ECB leaves interest rates unchanged

The European Central Bank will continue to offer special longer-term liquidity tenders in 2011, ECB President Jean-Claude Trichet said.

At today’s meeting the Governing Council of the ECB decided that the interest rate on the main refinancing operations and the interest rates on the marginal lending facility and the deposit facility will remain unchanged at 1.00%, 1.75% and 0.25% respectively.

The European Central Bank will continue to offer special longer-term liquidity tenders in 2011, ECB President Jean-Claude Trichet said.

The extra liquidity measures were due to be phased out early next year, so the new decision should offer some relief to the euro zone's troubled debt markets.

The ECB will now offer three-month refinancing operations at a fixed rate with a full allotment throughout the first quarter of 2011 and at least until April 12, while being adjusted "as appropriate," Trichet said at a press conference.

The euro fell against the dollar and Swiss franc as he addressed reporters. The single currency slid to $1.3061, while key euro-zone government bond yields were broadly stable after his remarks.

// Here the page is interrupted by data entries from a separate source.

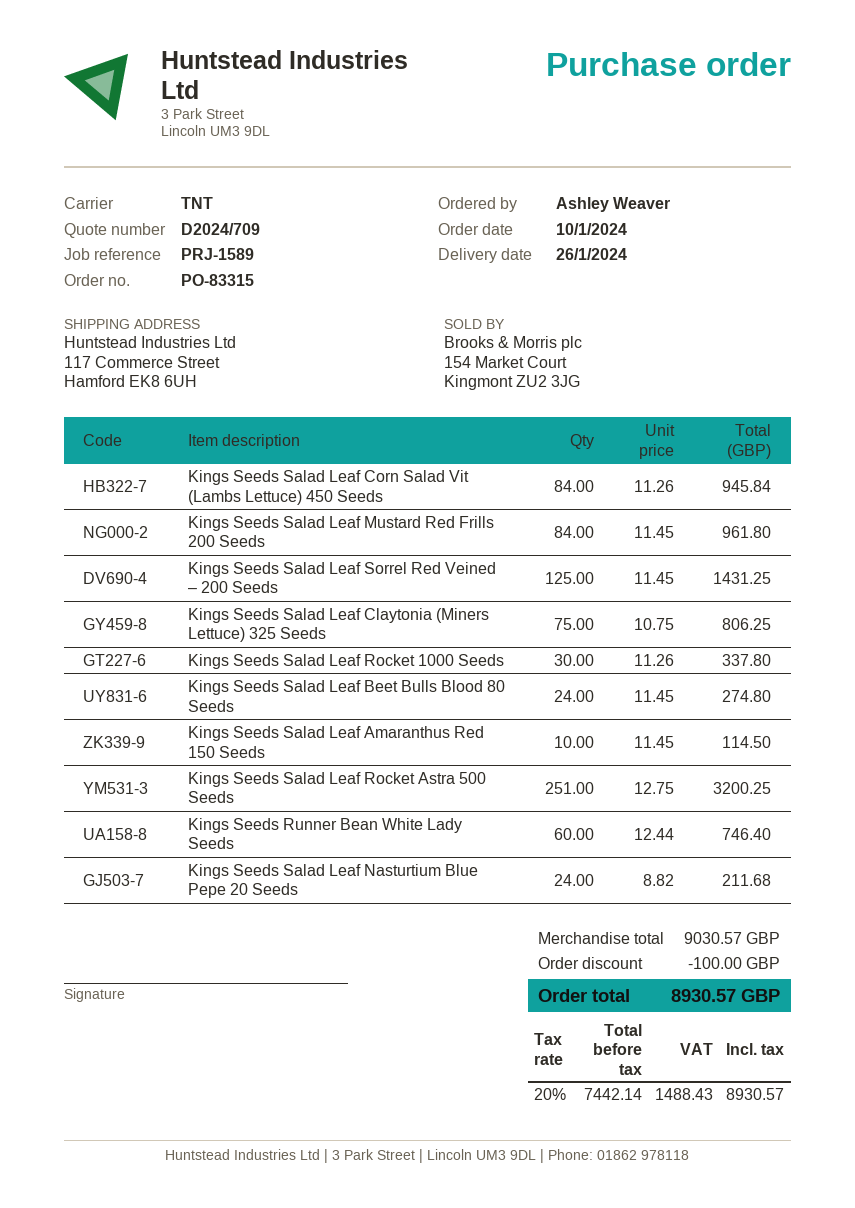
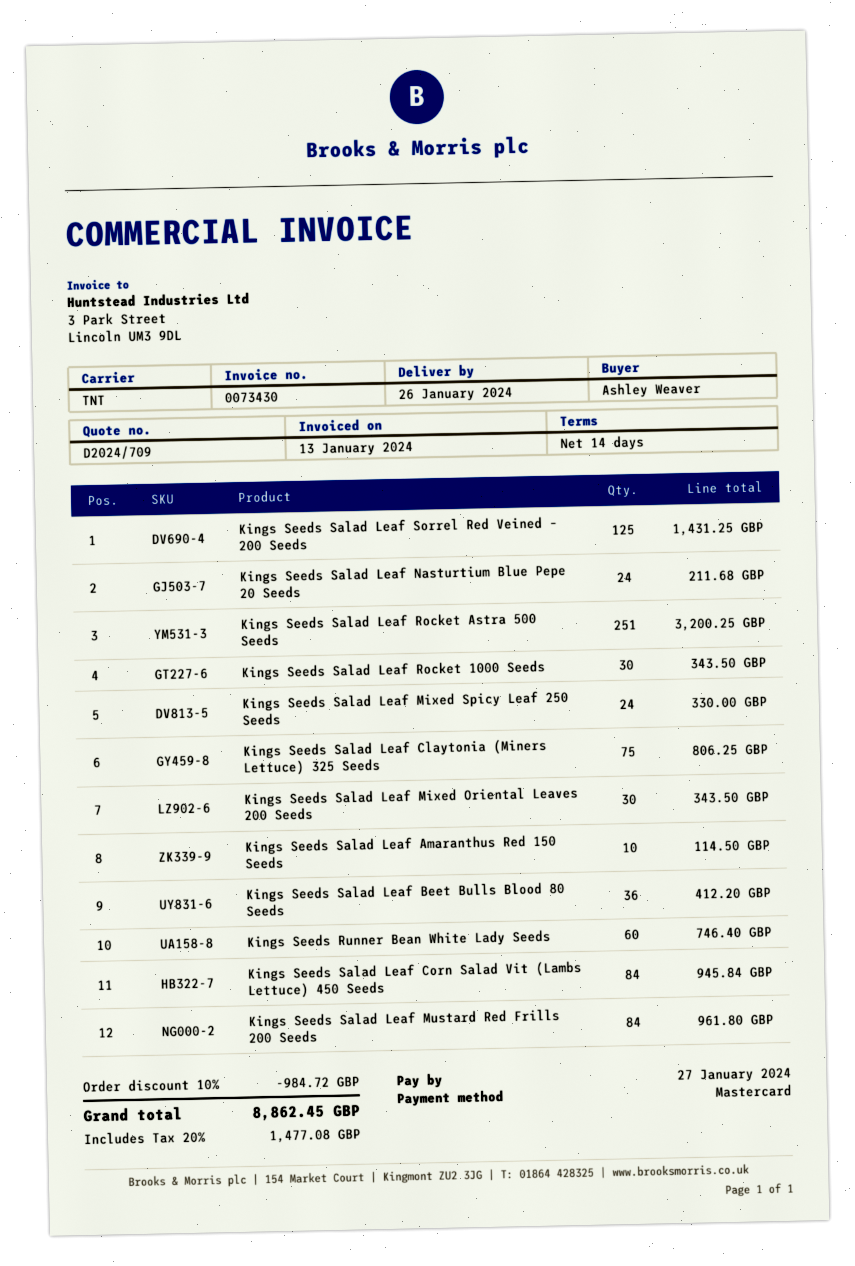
Kings Seeds Salad Leaf Rocket 1000 Seeds: 30 for 337.80 -> 30 for 343.50
Kings Seeds Salad Leaf Beet Bulls Blood 80 Seeds: 24 for 274.80 -> 36 for 412.20
Kings Seeds Salad Leaf Mixed Spicy Leaf 250 Seeds: none -> 24 for 330.00
Kings Seeds Salad Leaf Mixed Oriental Leaves 200 Seeds: none -> 30 for 343.50
discount: 100.00 -> 984.72
tax: 20% = 1488.43 -> 20% = 1477.08
total: 8930.57 -> 8862.45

Trichet also provided an update on the ECB's forecasts for euro-zone economic conditions. He said the bank expects gross domestic product in the currency bloc to grow around 1.7% in 2012.

Economic growth this year should be between 1.6% and 1.8%, slowing to between 0.7% and 2.1% next year, according to the new ECB staff projections. Inflation is likely to rise to 1.6% this year, 1.8% in 2011 and 1.5% in 2012, according to the midpoints of the projections for those years. The previous forecasts released in September were broadly the same, although inflation is now seen to be a notch faster next year.